> EXERCISE BRIEF:
Make a word-for-word copy of the entries below from their first line through the line with "- weakness Florida should attack anyway", and add nothing.

> Stored data:
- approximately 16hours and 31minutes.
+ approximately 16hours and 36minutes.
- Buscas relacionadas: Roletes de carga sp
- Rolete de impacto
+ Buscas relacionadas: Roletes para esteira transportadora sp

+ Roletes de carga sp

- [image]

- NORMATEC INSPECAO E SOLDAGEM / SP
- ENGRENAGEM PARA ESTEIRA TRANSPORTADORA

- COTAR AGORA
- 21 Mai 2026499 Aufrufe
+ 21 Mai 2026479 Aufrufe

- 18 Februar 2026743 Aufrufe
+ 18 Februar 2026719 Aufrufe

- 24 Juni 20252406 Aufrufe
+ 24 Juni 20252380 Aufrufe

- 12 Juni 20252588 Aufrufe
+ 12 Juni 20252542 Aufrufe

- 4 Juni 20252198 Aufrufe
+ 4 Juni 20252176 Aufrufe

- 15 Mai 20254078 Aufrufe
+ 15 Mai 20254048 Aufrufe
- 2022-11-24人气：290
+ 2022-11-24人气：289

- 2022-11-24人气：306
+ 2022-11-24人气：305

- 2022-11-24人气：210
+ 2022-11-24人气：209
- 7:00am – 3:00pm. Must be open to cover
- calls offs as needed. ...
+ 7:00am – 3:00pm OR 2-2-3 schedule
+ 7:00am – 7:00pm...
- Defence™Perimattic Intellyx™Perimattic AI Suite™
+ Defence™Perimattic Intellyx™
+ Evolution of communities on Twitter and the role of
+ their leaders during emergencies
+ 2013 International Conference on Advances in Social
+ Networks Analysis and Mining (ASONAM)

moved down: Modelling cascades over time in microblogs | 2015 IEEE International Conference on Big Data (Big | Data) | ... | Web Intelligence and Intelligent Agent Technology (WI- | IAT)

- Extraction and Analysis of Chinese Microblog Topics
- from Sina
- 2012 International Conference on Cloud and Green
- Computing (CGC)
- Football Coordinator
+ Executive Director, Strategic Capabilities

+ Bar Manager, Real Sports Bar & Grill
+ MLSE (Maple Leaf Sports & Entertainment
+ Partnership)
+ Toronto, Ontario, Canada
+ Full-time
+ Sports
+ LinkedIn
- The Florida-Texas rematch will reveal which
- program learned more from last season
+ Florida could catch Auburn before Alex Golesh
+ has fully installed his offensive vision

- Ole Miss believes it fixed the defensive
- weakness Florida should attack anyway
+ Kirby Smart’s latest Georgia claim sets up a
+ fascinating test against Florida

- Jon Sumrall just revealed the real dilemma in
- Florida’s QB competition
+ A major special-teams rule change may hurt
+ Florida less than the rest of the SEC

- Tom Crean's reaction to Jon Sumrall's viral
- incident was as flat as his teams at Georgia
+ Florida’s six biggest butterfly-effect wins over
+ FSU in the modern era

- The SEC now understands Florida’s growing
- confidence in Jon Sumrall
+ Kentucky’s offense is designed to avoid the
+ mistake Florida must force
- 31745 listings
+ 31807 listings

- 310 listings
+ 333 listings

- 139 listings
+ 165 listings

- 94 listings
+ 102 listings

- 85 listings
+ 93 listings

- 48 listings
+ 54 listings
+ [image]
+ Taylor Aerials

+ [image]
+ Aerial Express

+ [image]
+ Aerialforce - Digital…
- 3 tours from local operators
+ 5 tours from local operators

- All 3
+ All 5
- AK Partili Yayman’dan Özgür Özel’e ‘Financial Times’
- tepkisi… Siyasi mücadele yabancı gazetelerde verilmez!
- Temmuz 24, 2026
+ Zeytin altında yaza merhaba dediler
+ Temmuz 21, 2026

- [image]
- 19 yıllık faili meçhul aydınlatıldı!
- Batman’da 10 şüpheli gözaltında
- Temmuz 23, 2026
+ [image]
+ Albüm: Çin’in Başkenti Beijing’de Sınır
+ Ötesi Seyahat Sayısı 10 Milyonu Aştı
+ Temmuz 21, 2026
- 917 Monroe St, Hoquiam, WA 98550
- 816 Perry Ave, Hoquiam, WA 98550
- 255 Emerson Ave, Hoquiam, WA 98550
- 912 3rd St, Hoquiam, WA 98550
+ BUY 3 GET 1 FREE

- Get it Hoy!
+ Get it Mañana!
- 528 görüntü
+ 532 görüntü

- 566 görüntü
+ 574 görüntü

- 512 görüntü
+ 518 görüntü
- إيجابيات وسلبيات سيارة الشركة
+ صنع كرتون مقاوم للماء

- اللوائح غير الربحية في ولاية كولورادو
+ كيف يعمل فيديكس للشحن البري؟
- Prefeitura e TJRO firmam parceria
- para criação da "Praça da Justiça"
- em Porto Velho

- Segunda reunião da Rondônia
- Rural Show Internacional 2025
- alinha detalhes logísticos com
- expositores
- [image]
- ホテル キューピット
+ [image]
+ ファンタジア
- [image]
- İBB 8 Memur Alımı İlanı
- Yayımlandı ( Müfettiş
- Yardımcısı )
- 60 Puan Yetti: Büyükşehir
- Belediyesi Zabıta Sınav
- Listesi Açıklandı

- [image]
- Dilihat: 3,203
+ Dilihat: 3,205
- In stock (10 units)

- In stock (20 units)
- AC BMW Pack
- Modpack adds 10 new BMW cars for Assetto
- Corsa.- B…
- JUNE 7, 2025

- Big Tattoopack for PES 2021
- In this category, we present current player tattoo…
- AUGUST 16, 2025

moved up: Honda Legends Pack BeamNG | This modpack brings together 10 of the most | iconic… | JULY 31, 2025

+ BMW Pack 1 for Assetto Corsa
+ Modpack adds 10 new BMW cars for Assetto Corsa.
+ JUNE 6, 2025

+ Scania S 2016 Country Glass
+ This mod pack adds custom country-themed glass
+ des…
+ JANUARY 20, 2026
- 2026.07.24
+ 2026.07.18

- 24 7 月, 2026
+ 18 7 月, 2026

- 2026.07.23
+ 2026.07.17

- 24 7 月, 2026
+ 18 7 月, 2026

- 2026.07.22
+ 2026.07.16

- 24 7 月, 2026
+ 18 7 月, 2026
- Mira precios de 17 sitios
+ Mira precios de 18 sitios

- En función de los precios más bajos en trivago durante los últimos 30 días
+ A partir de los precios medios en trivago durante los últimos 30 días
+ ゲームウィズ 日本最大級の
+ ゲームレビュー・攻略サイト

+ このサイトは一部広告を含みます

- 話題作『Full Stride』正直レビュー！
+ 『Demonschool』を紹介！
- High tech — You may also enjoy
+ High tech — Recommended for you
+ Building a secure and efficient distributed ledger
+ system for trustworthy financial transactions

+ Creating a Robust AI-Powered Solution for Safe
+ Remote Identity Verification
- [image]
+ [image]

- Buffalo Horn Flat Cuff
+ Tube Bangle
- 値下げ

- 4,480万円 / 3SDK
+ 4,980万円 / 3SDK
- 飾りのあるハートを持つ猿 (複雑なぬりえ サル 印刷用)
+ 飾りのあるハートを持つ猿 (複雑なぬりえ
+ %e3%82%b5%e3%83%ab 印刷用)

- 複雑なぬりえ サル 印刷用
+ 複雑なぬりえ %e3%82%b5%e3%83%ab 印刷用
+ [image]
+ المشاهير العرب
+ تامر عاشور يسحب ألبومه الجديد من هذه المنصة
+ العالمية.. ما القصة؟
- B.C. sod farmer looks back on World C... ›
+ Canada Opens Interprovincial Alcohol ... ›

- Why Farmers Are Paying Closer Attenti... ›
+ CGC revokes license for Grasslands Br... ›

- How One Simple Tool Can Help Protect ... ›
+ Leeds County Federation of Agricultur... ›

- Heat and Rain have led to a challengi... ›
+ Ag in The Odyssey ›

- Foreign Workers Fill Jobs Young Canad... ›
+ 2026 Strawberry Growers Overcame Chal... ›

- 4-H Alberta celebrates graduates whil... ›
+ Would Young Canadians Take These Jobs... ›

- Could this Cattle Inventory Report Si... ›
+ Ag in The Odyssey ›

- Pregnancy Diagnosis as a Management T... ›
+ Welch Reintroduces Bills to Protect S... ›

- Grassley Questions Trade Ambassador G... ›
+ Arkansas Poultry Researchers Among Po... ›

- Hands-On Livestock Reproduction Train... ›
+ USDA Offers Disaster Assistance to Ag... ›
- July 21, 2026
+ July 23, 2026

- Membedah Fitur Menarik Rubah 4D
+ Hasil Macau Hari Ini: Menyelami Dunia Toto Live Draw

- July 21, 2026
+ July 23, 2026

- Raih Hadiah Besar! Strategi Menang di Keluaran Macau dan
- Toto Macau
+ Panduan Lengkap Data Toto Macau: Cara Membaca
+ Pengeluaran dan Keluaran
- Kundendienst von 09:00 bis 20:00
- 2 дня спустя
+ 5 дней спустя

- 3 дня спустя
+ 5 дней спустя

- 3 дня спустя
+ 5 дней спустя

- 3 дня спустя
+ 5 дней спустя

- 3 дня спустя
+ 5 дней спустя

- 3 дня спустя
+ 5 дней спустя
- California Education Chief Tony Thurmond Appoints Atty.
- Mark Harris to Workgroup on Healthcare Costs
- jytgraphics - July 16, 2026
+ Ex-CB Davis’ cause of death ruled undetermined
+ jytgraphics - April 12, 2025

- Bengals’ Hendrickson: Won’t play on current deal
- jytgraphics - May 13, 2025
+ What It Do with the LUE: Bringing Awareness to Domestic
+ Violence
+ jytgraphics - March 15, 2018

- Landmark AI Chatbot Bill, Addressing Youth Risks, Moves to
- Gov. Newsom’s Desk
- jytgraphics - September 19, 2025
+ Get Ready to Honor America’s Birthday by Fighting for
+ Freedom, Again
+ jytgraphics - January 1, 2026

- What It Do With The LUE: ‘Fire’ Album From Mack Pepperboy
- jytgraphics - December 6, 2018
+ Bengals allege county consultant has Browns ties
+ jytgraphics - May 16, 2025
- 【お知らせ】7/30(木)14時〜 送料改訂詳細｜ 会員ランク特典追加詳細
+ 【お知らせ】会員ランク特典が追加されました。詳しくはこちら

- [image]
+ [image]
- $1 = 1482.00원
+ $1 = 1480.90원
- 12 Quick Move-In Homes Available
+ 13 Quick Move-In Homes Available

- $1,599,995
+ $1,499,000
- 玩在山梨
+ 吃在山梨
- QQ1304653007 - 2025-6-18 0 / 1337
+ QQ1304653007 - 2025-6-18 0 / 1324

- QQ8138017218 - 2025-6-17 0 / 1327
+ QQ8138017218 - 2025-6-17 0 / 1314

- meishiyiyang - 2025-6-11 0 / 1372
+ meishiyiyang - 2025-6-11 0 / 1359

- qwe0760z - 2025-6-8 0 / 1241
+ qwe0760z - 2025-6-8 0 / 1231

> SOLVED PROBLEM:
- approximately 16hours and 31minutes.
+ approximately 16hours and 36minutes.
- Buscas relacionadas: Roletes de carga sp
- Rolete de impacto
+ Buscas relacionadas: Roletes para esteira transportadora sp

+ Roletes de carga sp

- [image]

- NORMATEC INSPECAO E SOLDAGEM / SP
- ENGRENAGEM PARA ESTEIRA TRANSPORTADORA

- COTAR AGORA
- 21 Mai 2026499 Aufrufe
+ 21 Mai 2026479 Aufrufe

- 18 Februar 2026743 Aufrufe
+ 18 Februar 2026719 Aufrufe

- 24 Juni 20252406 Aufrufe
+ 24 Juni 20252380 Aufrufe

- 12 Juni 20252588 Aufrufe
+ 12 Juni 20252542 Aufrufe

- 4 Juni 20252198 Aufrufe
+ 4 Juni 20252176 Aufrufe

- 15 Mai 20254078 Aufrufe
+ 15 Mai 20254048 Aufrufe
- 2022-11-24人气：290
+ 2022-11-24人气：289

- 2022-11-24人气：306
+ 2022-11-24人气：305

- 2022-11-24人气：210
+ 2022-11-24人气：209
- 7:00am – 3:00pm. Must be open to cover
- calls offs as needed. ...
+ 7:00am – 3:00pm OR 2-2-3 schedule
+ 7:00am – 7:00pm...
- Defence™Perimattic Intellyx™Perimattic AI Suite™
+ Defence™Perimattic Intellyx™
+ Evolution of communities on Twitter and the role of
+ their leaders during emergencies
+ 2013 International Conference on Advances in Social
+ Networks Analysis and Mining (ASONAM)

moved down: Modelling cascades over time in microblogs | 2015 IEEE International Conference on Big Data (Big | Data) | ... | Web Intelligence and Intelligent Agent Technology (WI- | IAT)

- Extraction and Analysis of Chinese Microblog Topics
- from Sina
- 2012 International Conference on Cloud and Green
- Computing (CGC)
- Football Coordinator
+ Executive Director, Strategic Capabilities

+ Bar Manager, Real Sports Bar & Grill
+ MLSE (Maple Leaf Sports & Entertainment
+ Partnership)
+ Toronto, Ontario, Canada
+ Full-time
+ Sports
+ LinkedIn
- The Florida-Texas rematch will reveal which
- program learned more from last season
+ Florida could catch Auburn before Alex Golesh
+ has fully installed his offensive vision

- Ole Miss believes it fixed the defensive
- weakness Florida should attack anyway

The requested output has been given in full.